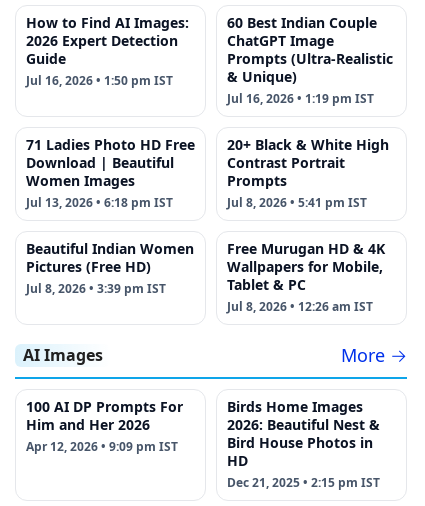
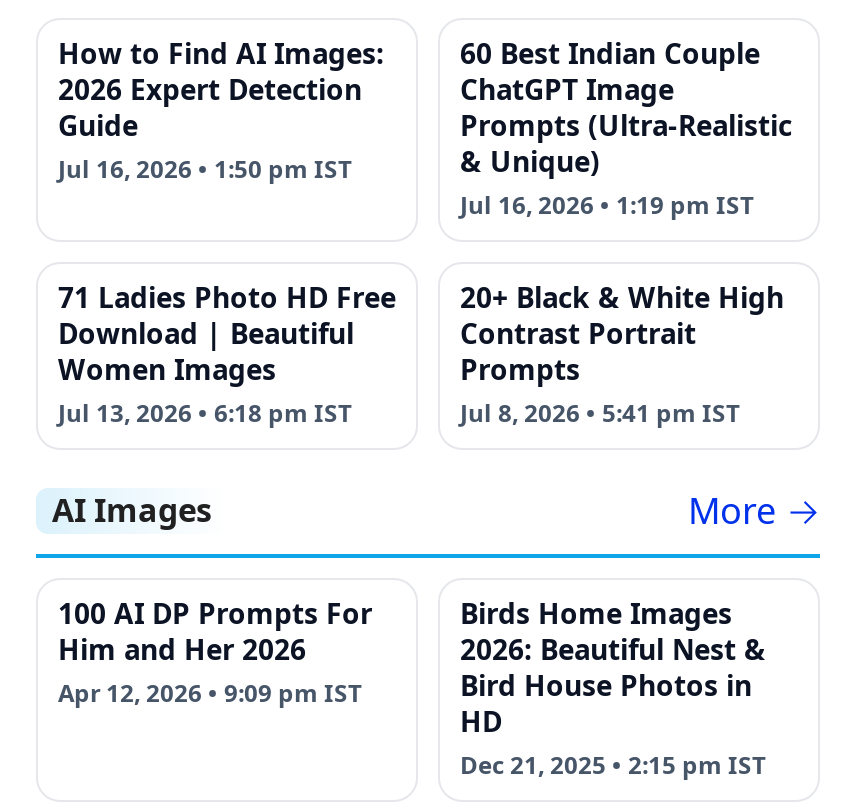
- Beautiful Indian Women
- Pictures (Free HD)
- Jul 8, 2026 • 3:39 pm IST

- Free Murugan HD & 4K
- Wallpapers for Mobile,
- Tablet & PC
- Jul 8, 2026 • 12:26 am IST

::::

*AIM OF THE TASK:* Without any pictures, return the entries exactly as given.

*SOLUTION FOR THIS EXERCISE:*
- Beautiful Indian Women
- Pictures (Free HD)
- Jul 8, 2026 • 3:39 pm IST

- Free Murugan HD & 4K
- Wallpapers for Mobile,
- Tablet & PC
- Jul 8, 2026 • 12:26 am IST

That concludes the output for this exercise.